Se Cristiano Ronaldo in quella finale contro la Francia si infortunò e guidò i suoi compagni dalla panchina come un secondo allenatore, Eder mise a segno il goal decisivo nei supplementari per portare il Portogallo sul tetto d'Europa contro i padroni di casa transalpini, delusi per tanti motivi. Forse anche per essere stati battuti da un attaccante non proprio di prima fascia.

Eppure Eder è riuscito a fare sua la storia, nonostante non venga ricordato: sugli annali c'è lui, sull'albo d'oro e sul tabellino il suo nome è stampato a caratteri cubitali. Parliamo di un giocatore con cinque goal in trentacinque presenze con la casacca del Portogallo, penultimo dei quali il 10 luglio 2016 a Saint-Denis contro la Francia. Quella Francia che l'aveva ospitato mesi prima, con l'acquisto da parte del Lille.

Eder non ha trovato una nuova squadra come grande colpo di qualche pretendente decisa a mettere sul piatto dinanzi ai propri tifosi l'eroe dell'Europeo. E' rimasto a Lille per un anno prima di approdare alla Lokomotiv Mosca, dove milita tuttora senza dati esaltanti. Che di fatto non ha mai avuto in carriera.

Due volte in doppia cifra in carriera, quando militava nel Braga, Eder ha segnato cinque reti nell'attuale e strana stagione di Russia, bloccata per settimane a causa del coronavirus come il resto del mondo. Il suo massimo score a Mosca, dopo aver segnato quattro reti nella prima annata e appena una nella seconda.
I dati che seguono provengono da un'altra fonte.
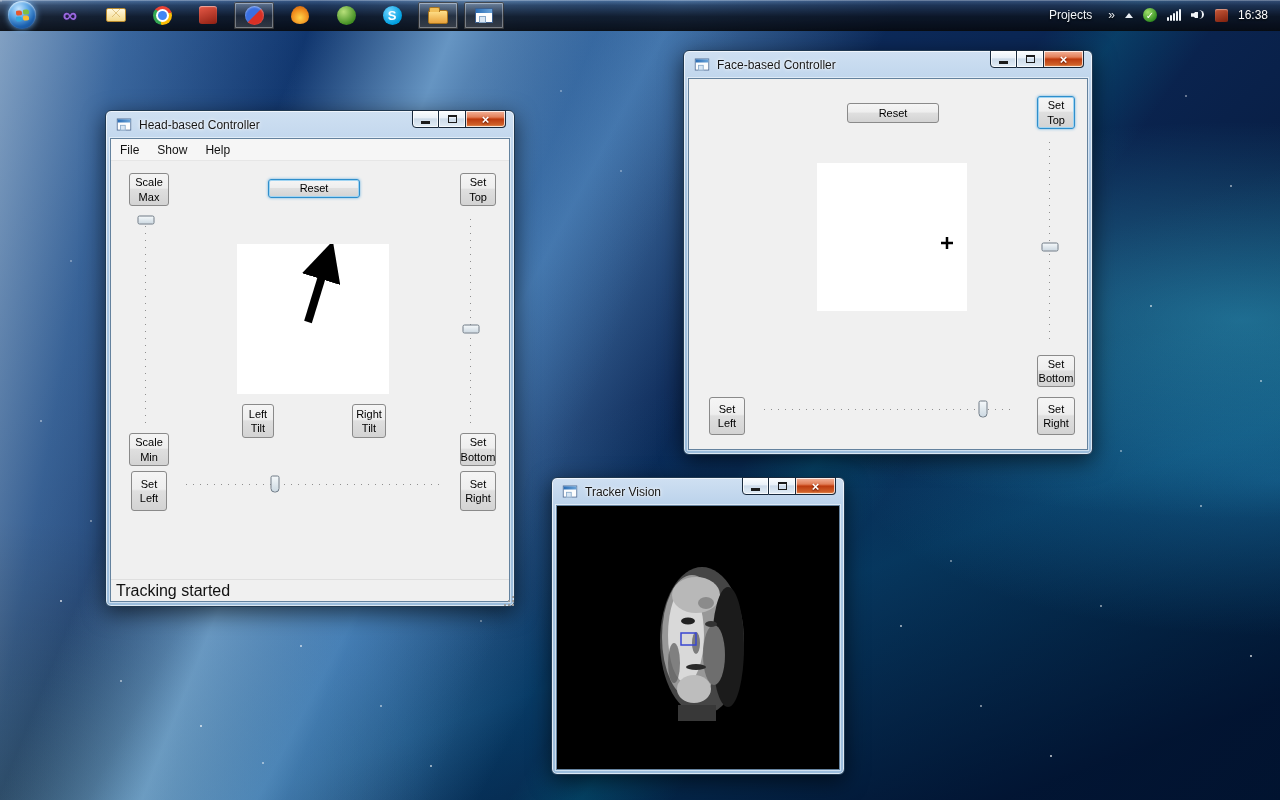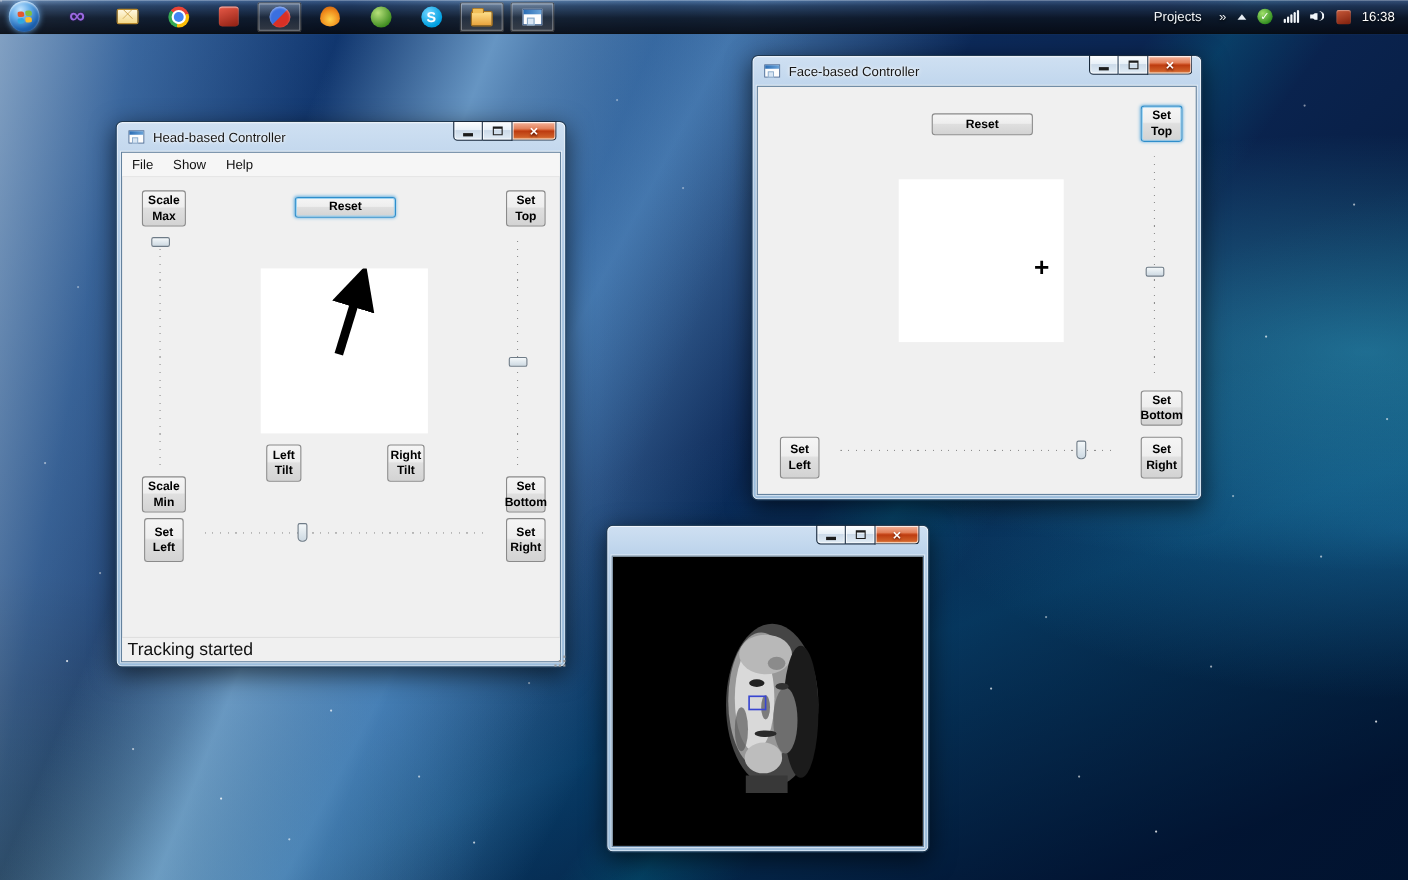--- a/index.html
+++ b/index.html
@@ -111,7 +111,7 @@
     border:1px solid #64829e; box-shadow:0 0 0 1px rgba(255,255,255,.5); display:flex; flex-direction:column; }
   .menubar { height:22px; background:#f6f6f6; border-bottom:1px solid #e6e6e6; display:flex; align-items:center; font-size:12px; color:#111; }
   .menu-item { padding:3px 9px; }
-  .content { position:relative; flex:1; overflow:hidden;font-weight:bold; }
+  .content { position:relative; flex:1; overflow:hidden; }
   .statusbar { height:22px; background:#f0f0f0; border-top:1px solid #dfdfdf; display:flex; align-items:center;
     font-size:16px; color:#111; padding-left:5px; position:relative; }
   .grip { position:absolute; right:3px; bottom:3px; width:2px; height:2px; background:transparent;

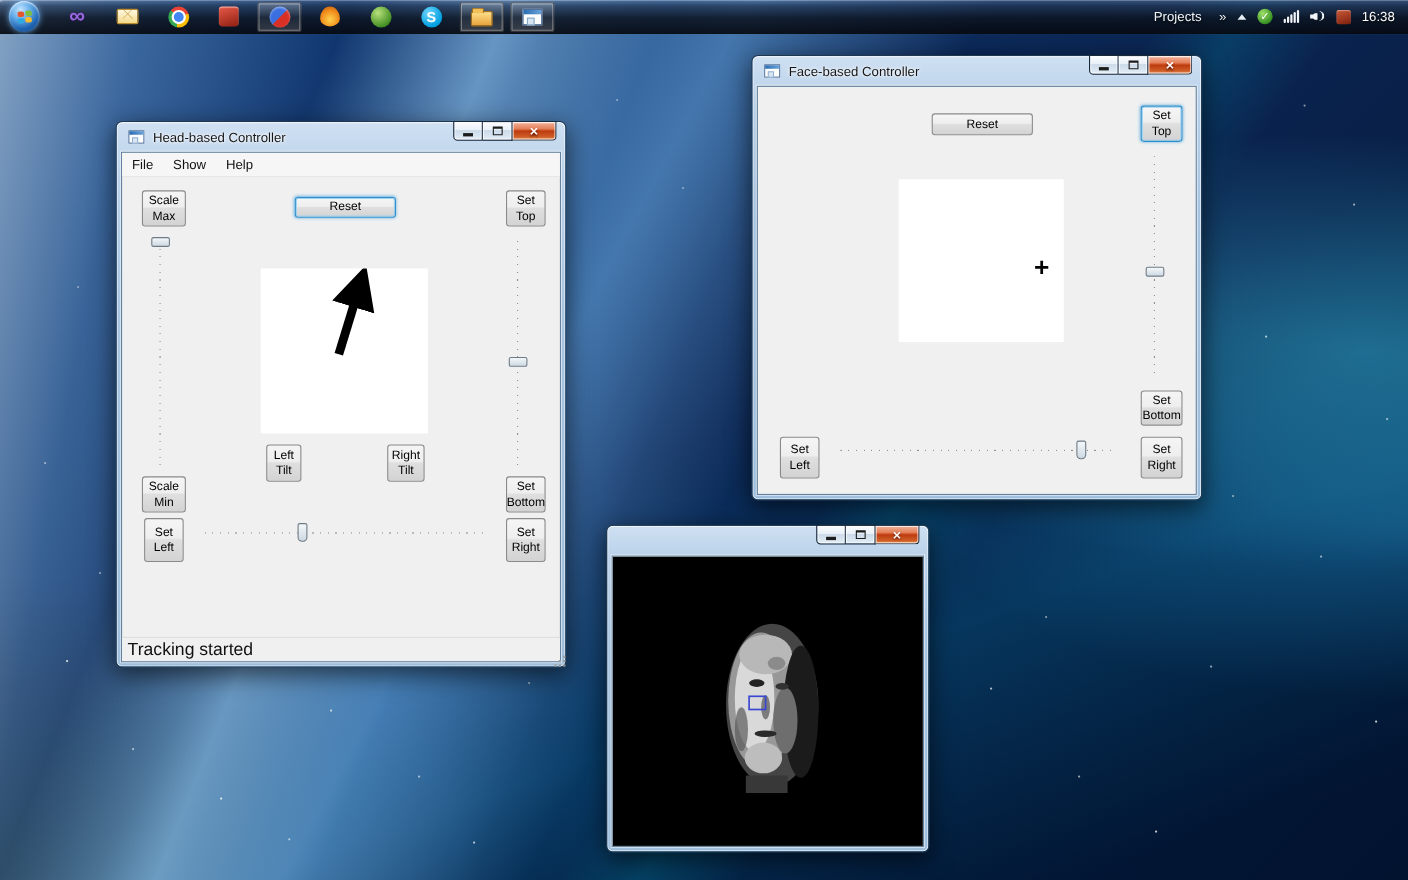--- a/index.html
+++ b/index.html
@@ -331,6 +331,10 @@
 </div>
 
 <div class="win" style="left:551px; top:477px; width:294px; height:298px;">
+  <div class="titlebar">
+    <div class="title-icon ic-form"></div>
+    <div class="title-text">Tracker Vision</div>
+  </div>
   <div class="caption">
     <div class="cap min">
         <div class="g-min"></div>

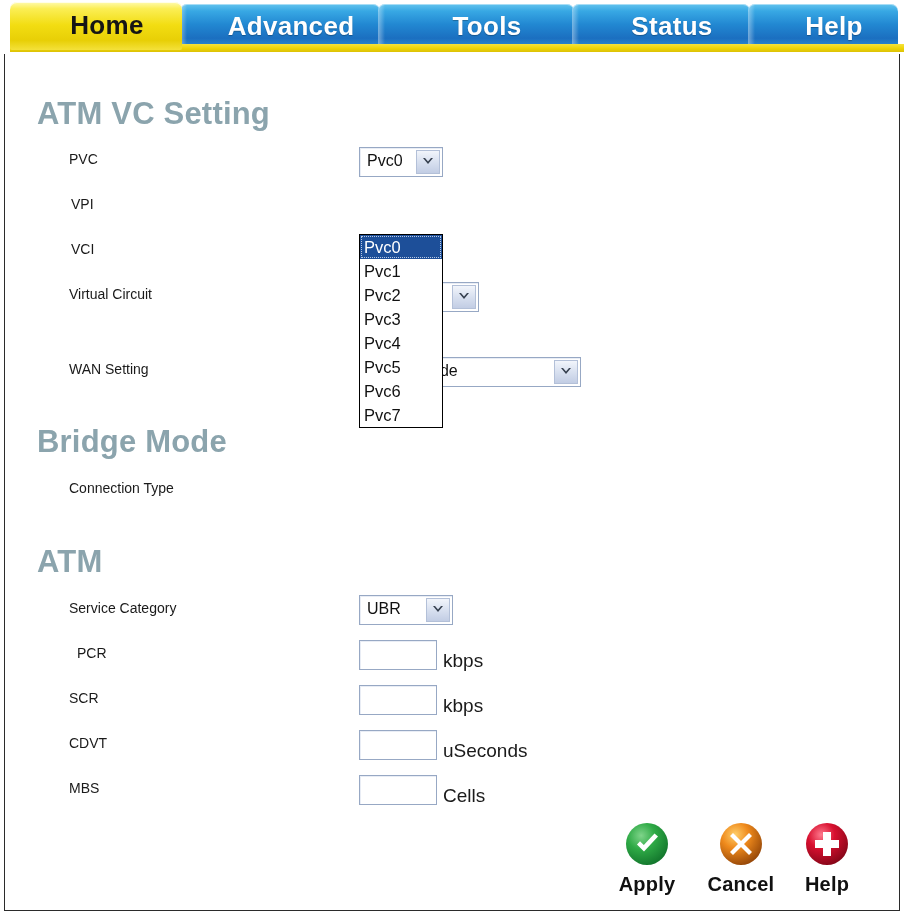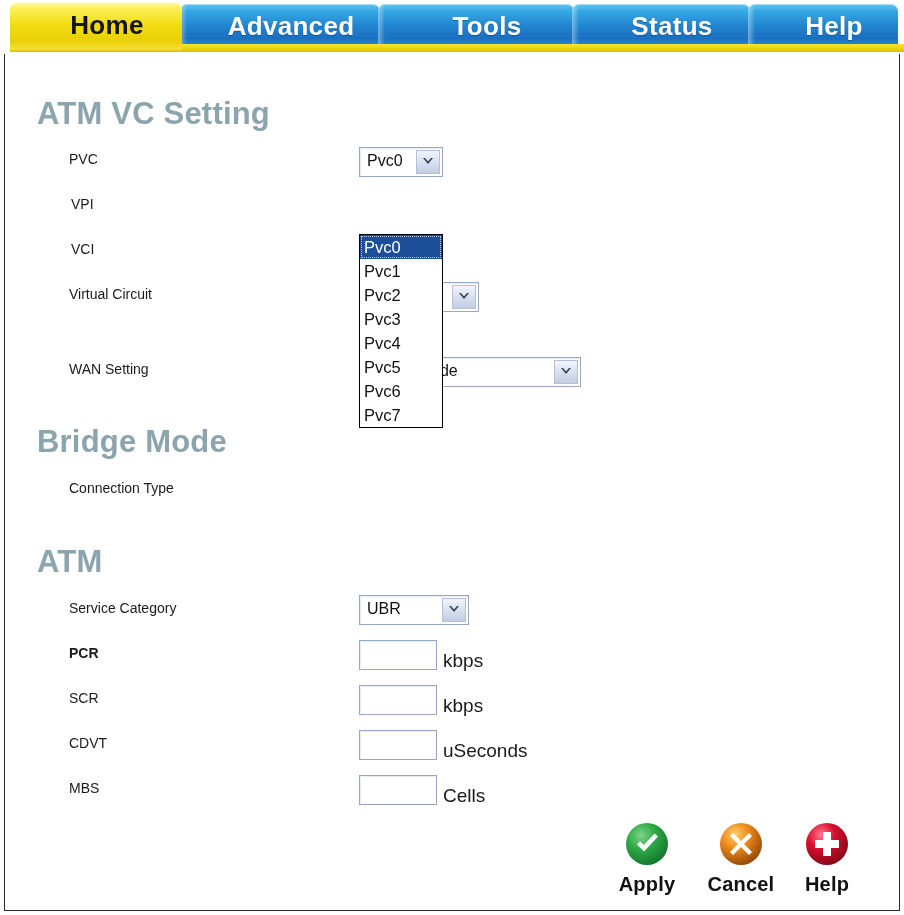--- a/index.html
+++ b/index.html
@@ -324,7 +324,7 @@
 
   <div class="field-label" style="left:64px; top:546px;">Service Category</div>
 
-  <div class="sel" style="left:354px; top:541px; width:110px;">
+  <div class="sel" style="left:354px; top:541px; width:94px;">
     <span class="sel-text">UBR</span>
     <span class="sel-arrow">
       <svg width="10" height="7" viewBox="0 0 10 7">

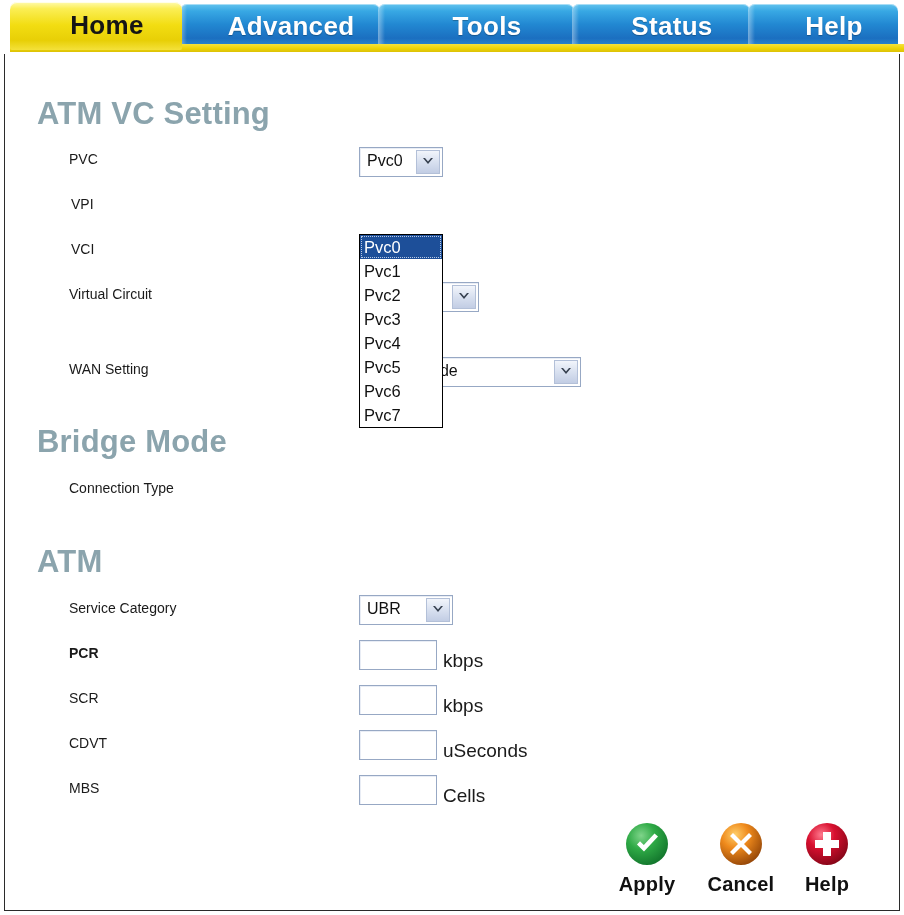--- a/index.html
+++ b/index.html
@@ -333,7 +333,7 @@
     </span>
   </div>
 
-  <div class="field-label" style="left:64px; top:591px;font-weight:bold;">PCR</div>
+  <div class="field-label" style="left:72px; top:591px;">PCR</div>
   <input class="txtin" style="left: 354px; top: 586px;" type="text" value="">
   <div class="unit-label" style="left:438px; top:596px;">kbps</div>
Durante la sua carriera Eder, ora 32enne e con l'ultima presenza in Nazionale portoghese nel 2018, non ha mai avuto grosse esaltazioni, ma quegli undici minuti giocati nella finale contro la Francia sono stati a sufficienza per consegnarlo alla storia. Lasciando da parte un prosieguo con i club strano e senza picchi.

In scadenza di contratto a fine luglio, Eder difficilmente proseguirà la sua carriera con la Lokomotiv Mosca da agosto in poi. Non è da escludere un ritorno in Portogallo per gli ultimi anni della sua vita da calciatore. Che per un attimo ha raggiunto l'apice prima di tornare alla normalità. Per sempre, comunque, eterna.